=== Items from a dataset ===
________________________________________

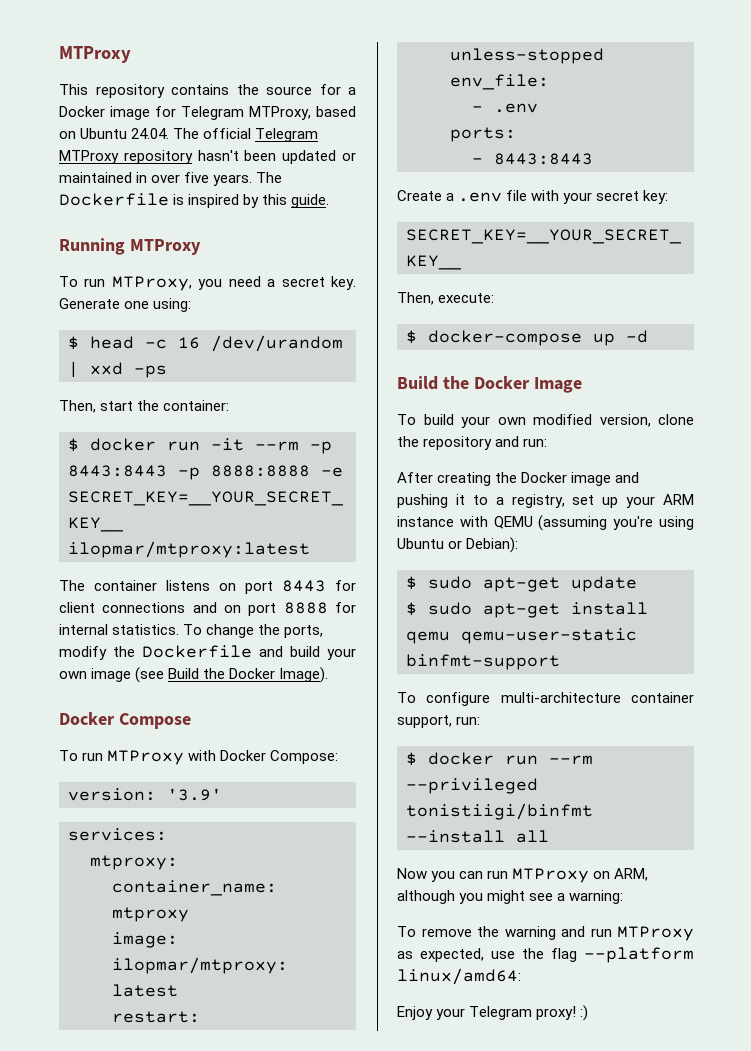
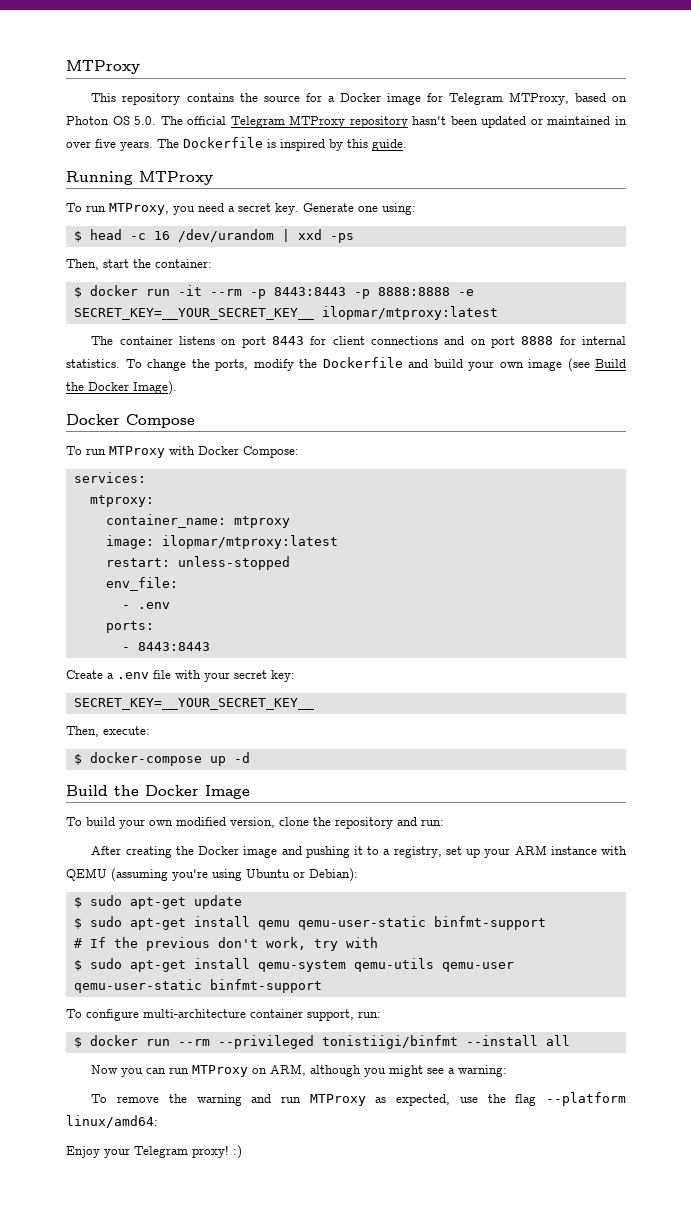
- This repository contains the source for a Docker image for Telegram MTProxy, based on Ubuntu 24.04. The official Telegram MTProxy repository hasn't been updated or maintained in over five years.
+ This repository contains the source for a Docker image for Telegram MTProxy, based on Photon OS 5.0. The official Telegram MTProxy repository hasn't been updated or maintained in over five years.
- version: '3.9'
+ # If the previous don't work, try with
+ $ sudo apt-get install qemu-system qemu-utils qemu-user qemu-user-static binfmt-support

________________________________________

=== What is being asked ===
In the records above, how many lines include "five"? Answer with the number alone.

=== Your solution ===
2